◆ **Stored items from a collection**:
^^^^

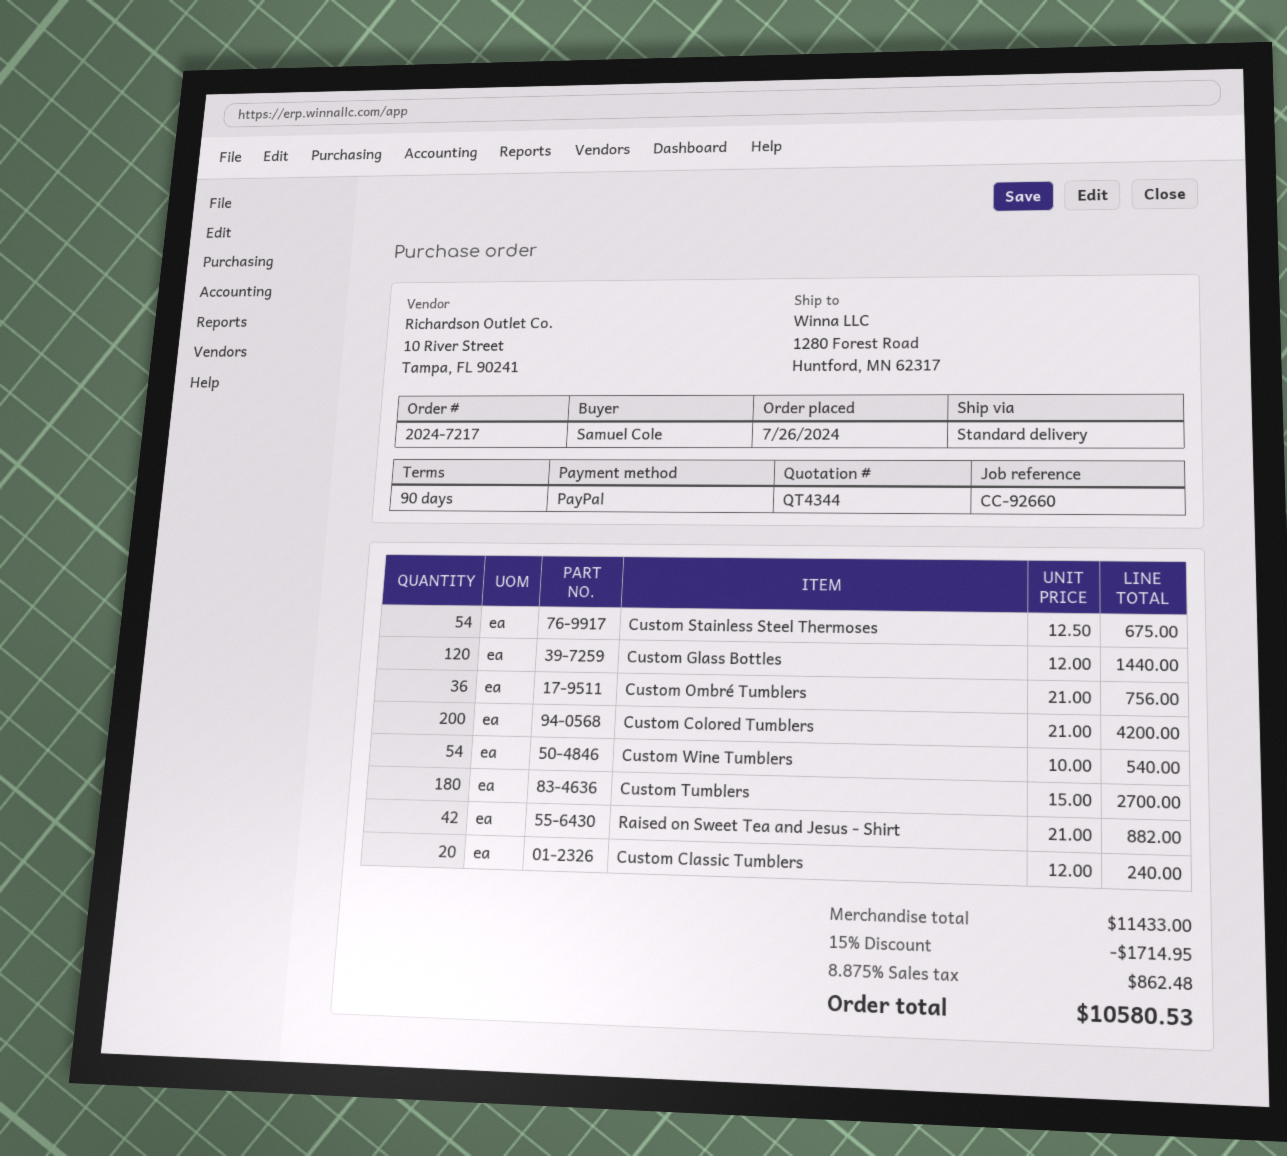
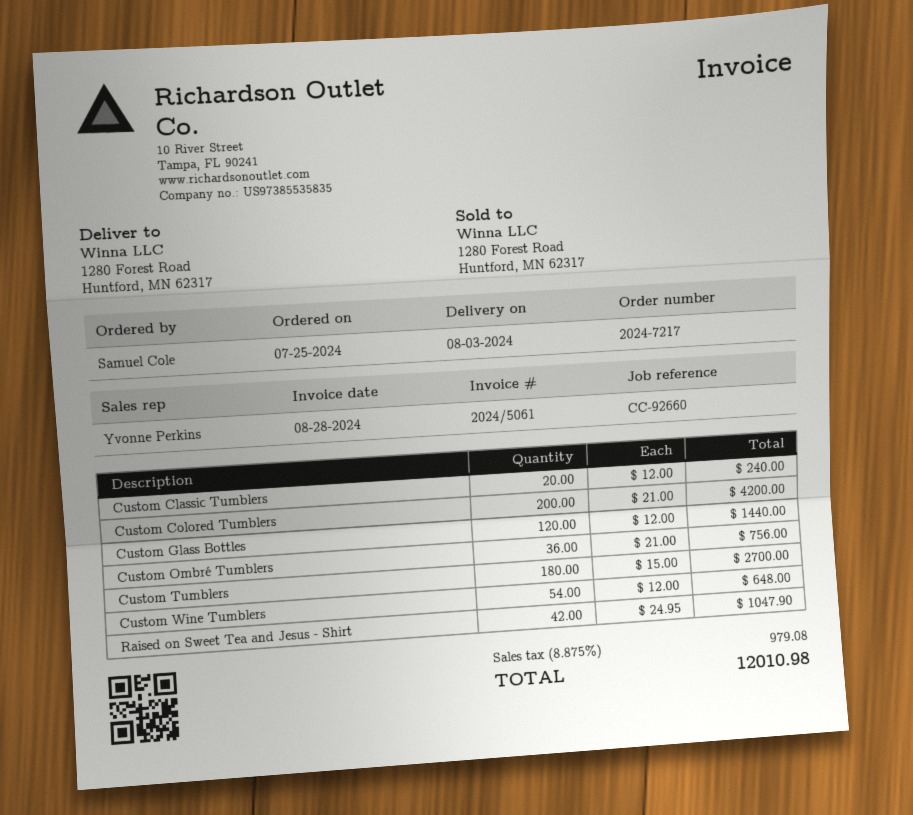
order date: 2024-07-26 -> 2024-07-25
Custom Stainless Steel Thermoses: 54 x 12.50 = 675.00 -> none
Custom Wine Tumblers: 54 x 10.00 = 540.00 -> 54 x 12.00 = 648.00
Raised on Sweet Tea and Jesus - Shirt: 42 x 21.00 = 882.00 -> 42 x 24.95 = 1047.90
discount: 15% = 1714.95 -> none
tax: 8.875% = 862.48 -> 8.875% = 979.08
total: 10580.53 -> 12010.98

^^^^

◆ **WORK ITEM**: Set down no line except those from the one with "Custom Wine Tumblers: 54" to the last line of the data, inclusive, each exactly as written.

◆ **OUTPUT**:
Custom Wine Tumblers: 54 x 10.00 = 540.00 -> 54 x 12.00 = 648.00
Raised on Sweet Tea and Jesus - Shirt: 42 x 21.00 = 882.00 -> 42 x 24.95 = 1047.90
discount: 15% = 1714.95 -> none
tax: 8.875% = 862.48 -> 8.875% = 979.08
total: 10580.53 -> 12010.98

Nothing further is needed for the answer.